══ DATA FOR THIS TASK ══
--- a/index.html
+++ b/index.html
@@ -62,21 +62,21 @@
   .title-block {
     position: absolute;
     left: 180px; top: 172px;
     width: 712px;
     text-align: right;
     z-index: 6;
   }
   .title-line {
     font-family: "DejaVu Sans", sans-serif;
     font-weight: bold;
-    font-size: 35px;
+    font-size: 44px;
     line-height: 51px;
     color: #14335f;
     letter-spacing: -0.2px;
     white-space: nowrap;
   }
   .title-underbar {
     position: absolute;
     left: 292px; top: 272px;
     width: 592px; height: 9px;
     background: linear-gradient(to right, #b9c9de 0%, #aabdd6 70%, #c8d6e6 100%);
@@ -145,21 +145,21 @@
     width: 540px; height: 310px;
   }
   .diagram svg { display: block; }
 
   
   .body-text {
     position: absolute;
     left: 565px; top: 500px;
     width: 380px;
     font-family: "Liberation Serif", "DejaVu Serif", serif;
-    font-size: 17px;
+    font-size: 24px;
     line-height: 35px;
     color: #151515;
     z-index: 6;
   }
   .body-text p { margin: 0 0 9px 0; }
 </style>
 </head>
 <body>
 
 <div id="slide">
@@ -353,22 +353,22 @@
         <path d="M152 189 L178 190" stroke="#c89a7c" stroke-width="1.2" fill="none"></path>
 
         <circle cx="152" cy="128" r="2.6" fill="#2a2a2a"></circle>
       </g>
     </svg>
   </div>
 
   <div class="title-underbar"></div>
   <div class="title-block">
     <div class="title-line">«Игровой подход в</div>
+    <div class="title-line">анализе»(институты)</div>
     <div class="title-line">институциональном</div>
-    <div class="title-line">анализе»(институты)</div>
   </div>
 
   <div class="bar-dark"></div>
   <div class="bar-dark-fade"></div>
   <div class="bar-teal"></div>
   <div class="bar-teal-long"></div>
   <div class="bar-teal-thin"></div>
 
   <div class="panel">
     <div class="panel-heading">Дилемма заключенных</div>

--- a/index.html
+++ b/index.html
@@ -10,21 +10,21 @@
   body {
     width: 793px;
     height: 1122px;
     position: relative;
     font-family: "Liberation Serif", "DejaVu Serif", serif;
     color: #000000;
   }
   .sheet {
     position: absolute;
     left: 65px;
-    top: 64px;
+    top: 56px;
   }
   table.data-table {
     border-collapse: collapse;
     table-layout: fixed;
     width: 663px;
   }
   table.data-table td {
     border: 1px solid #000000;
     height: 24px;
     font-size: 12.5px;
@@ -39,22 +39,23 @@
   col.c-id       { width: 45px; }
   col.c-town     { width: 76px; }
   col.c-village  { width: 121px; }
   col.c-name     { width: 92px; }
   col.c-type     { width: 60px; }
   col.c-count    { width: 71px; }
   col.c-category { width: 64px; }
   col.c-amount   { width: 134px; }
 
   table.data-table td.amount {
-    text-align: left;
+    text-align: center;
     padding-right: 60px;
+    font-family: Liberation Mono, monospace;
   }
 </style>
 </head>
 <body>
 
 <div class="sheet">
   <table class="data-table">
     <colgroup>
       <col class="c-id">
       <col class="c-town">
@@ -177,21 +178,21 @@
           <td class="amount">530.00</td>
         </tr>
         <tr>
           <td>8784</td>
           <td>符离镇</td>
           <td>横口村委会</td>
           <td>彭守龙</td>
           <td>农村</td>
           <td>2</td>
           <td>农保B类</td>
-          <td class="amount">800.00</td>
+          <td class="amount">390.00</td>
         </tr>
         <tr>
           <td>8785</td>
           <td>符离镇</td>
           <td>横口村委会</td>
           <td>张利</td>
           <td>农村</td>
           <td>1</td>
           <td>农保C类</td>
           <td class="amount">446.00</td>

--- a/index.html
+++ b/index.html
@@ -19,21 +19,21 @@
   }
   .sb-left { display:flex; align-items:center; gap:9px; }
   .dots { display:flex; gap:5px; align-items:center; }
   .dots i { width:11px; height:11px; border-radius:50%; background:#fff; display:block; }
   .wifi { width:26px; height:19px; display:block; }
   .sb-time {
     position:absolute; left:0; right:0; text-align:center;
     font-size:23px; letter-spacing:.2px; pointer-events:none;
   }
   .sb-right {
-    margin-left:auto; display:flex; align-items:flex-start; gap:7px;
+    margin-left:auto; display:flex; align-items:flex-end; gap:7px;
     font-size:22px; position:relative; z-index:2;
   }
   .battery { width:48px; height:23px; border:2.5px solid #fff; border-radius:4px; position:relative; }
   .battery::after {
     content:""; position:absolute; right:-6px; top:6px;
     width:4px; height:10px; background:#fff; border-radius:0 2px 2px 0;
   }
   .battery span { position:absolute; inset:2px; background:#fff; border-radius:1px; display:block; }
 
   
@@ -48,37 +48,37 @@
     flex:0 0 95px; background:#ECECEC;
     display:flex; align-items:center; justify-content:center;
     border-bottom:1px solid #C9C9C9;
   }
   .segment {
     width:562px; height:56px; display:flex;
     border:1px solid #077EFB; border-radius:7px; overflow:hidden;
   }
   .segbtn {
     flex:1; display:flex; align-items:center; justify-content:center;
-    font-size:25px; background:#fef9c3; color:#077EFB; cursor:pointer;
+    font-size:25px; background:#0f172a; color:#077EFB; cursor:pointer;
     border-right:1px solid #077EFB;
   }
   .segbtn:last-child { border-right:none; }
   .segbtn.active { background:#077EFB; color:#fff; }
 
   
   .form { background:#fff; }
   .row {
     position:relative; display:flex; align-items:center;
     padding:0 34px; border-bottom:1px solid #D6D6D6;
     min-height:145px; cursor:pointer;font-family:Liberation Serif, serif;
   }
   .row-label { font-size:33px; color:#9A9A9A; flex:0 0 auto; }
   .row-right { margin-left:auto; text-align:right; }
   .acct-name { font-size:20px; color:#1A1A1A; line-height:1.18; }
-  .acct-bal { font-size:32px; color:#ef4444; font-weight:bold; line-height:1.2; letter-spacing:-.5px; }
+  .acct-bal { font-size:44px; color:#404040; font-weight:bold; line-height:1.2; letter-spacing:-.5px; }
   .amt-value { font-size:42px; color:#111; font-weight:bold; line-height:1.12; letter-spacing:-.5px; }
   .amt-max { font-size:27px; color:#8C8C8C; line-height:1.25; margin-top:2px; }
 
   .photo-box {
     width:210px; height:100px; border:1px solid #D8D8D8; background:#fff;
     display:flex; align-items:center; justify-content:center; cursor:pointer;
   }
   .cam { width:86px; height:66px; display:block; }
═══
- **WHAT YOU WILL DO**: Exact repetition of every record is required.

- **EXERCISE RESULT**:
--- a/index.html
+++ b/index.html
@@ -62,21 +62,21 @@
   .title-block {
     position: absolute;
     left: 180px; top: 172px;
     width: 712px;
     text-align: right;
     z-index: 6;
   }
   .title-line {
     font-family: "DejaVu Sans", sans-serif;
     font-weight: bold;
-    font-size: 35px;
+    font-size: 44px;
     line-height: 51px;
     color: #14335f;
     letter-spacing: -0.2px;
     white-space: nowrap;
   }
   .title-underbar {
     position: absolute;
     left: 292px; top: 272px;
     width: 592px; height: 9px;
     background: linear-gradient(to right, #b9c9de 0%, #aabdd6 70%, #c8d6e6 100%);
@@ -145,21 +145,21 @@
     width: 540px; height: 310px;
   }
   .diagram svg { display: block; }
 
   
   .body-text {
     position: absolute;
     left: 565px; top: 500px;
     width: 380px;
     font-family: "Liberation Serif", "DejaVu Serif", serif;
-    font-size: 17px;
+    font-size: 24px;
     line-height: 35px;
     color: #151515;
     z-index: 6;
   }
   .body-text p { margin: 0 0 9px 0; }
 </style>
 </head>
 <body>
 
 <div id="slide">
@@ -353,22 +353,22 @@
         <path d="M152 189 L178 190" stroke="#c89a7c" stroke-width="1.2" fill="none"></path>
 
         <circle cx="152" cy="128" r="2.6" fill="#2a2a2a"></circle>
       </g>
     </svg>
   </div>
 
   <div class="title-underbar"></div>
   <div class="title-block">
     <div class="title-line">«Игровой подход в</div>
+    <div class="title-line">анализе»(институты)</div>
     <div class="title-line">институциональном</div>
-    <div class="title-line">анализе»(институты)</div>
   </div>
 
   <div class="bar-dark"></div>
   <div class="bar-dark-fade"></div>
   <div class="bar-teal"></div>
   <div class="bar-teal-long"></div>
   <div class="bar-teal-thin"></div>
 
   <div class="panel">
     <div class="panel-heading">Дилемма заключенных</div>

--- a/index.html
+++ b/index.html
@@ -10,21 +10,21 @@
   body {
     width: 793px;
     height: 1122px;
     position: relative;
     font-family: "Liberation Serif", "DejaVu Serif", serif;
     color: #000000;
   }
   .sheet {
     position: absolute;
     left: 65px;
-    top: 64px;
+    top: 56px;
   }
   table.data-table {
     border-collapse: collapse;
     table-layout: fixed;
     width: 663px;
   }
   table.data-table td {
     border: 1px solid #000000;
     height: 24px;
     font-size: 12.5px;
@@ -39,22 +39,23 @@
   col.c-id       { width: 45px; }
   col.c-town     { width: 76px; }
   col.c-village  { width: 121px; }
   col.c-name     { width: 92px; }
   col.c-type     { width: 60px; }
   col.c-count    { width: 71px; }
   col.c-category { width: 64px; }
   col.c-amount   { width: 134px; }
 
   table.data-table td.amount {
-    text-align: left;
+    text-align: center;
     padding-right: 60px;
+    font-family: Liberation Mono, monospace;
   }
 </style>
 </head>
 <body>
 
 <div class="sheet">
   <table class="data-table">
     <colgroup>
       <col class="c-id">
       <col class="c-town">
@@ -177,21 +178,21 @@
           <td class="amount">530.00</td>
         </tr>
         <tr>
           <td>8784</td>
           <td>符离镇</td>
           <td>横口村委会</td>
           <td>彭守龙</td>
           <td>农村</td>
           <td>2</td>
           <td>农保B类</td>
-          <td class="amount">800.00</td>
+          <td class="amount">390.00</td>
         </tr>
         <tr>
           <td>8785</td>
           <td>符离镇</td>
           <td>横口村委会</td>
           <td>张利</td>
           <td>农村</td>
           <td>1</td>
           <td>农保C类</td>
           <td class="amount">446.00</td>

--- a/index.html
+++ b/index.html
@@ -19,21 +19,21 @@
   }
   .sb-left { display:flex; align-items:center; gap:9px; }
   .dots { display:flex; gap:5px; align-items:center; }
   .dots i { width:11px; height:11px; border-radius:50%; background:#fff; display:block; }
   .wifi { width:26px; height:19px; display:block; }
   .sb-time {
     position:absolute; left:0; right:0; text-align:center;
     font-size:23px; letter-spacing:.2px; pointer-events:none;
   }
   .sb-right {
-    margin-left:auto; display:flex; align-items:flex-start; gap:7px;
+    margin-left:auto; display:flex; align-items:flex-end; gap:7px;
     font-size:22px; position:relative; z-index:2;
   }
   .battery { width:48px; height:23px; border:2.5px solid #fff; border-radius:4px; position:relative; }
   .battery::after {
     content:""; position:absolute; right:-6px; top:6px;
     width:4px; height:10px; background:#fff; border-radius:0 2px 2px 0;
   }
   .battery span { position:absolute; inset:2px; background:#fff; border-radius:1px; display:block; }
 
   
@@ -48,37 +48,37 @@
     flex:0 0 95px; background:#ECECEC;
     display:flex; align-items:center; justify-content:center;
     border-bottom:1px solid #C9C9C9;
   }
   .segment {
     width:562px; height:56px; display:flex;
     border:1px solid #077EFB; border-radius:7px; overflow:hidden;
   }
   .segbtn {
     flex:1; display:flex; align-items:center; justify-content:center;
-    font-size:25px; background:#fef9c3; color:#077EFB; cursor:pointer;
+    font-size:25px; background:#0f172a; color:#077EFB; cursor:pointer;
     border-right:1px solid #077EFB;
   }
   .segbtn:last-child { border-right:none; }
   .segbtn.active { background:#077EFB; color:#fff; }
 
   
   .form { background:#fff; }
   .row {
     position:relative; display:flex; align-items:center;
     padding:0 34px; border-bottom:1px solid #D6D6D6;
     min-height:145px; cursor:pointer;font-family:Liberation Serif, serif;
   }
   .row-label { font-size:33px; color:#9A9A9A; flex:0 0 auto; }
   .row-right { margin-left:auto; text-align:right; }
   .acct-name { font-size:20px; color:#1A1A1A; line-height:1.18; }
-  .acct-bal { font-size:32px; color:#ef4444; font-weight:bold; line-height:1.2; letter-spacing:-.5px; }
+  .acct-bal { font-size:44px; color:#404040; font-weight:bold; line-height:1.2; letter-spacing:-.5px; }
   .amt-value { font-size:42px; color:#111; font-weight:bold; line-height:1.12; letter-spacing:-.5px; }
   .amt-max { font-size:27px; color:#8C8C8C; line-height:1.25; margin-top:2px; }
 
   .photo-box {
     width:210px; height:100px; border:1px solid #D8D8D8; background:#fff;
     display:flex; align-items:center; justify-content:center; cursor:pointer;
   }
   .cam { width:86px; height:66px; display:block; }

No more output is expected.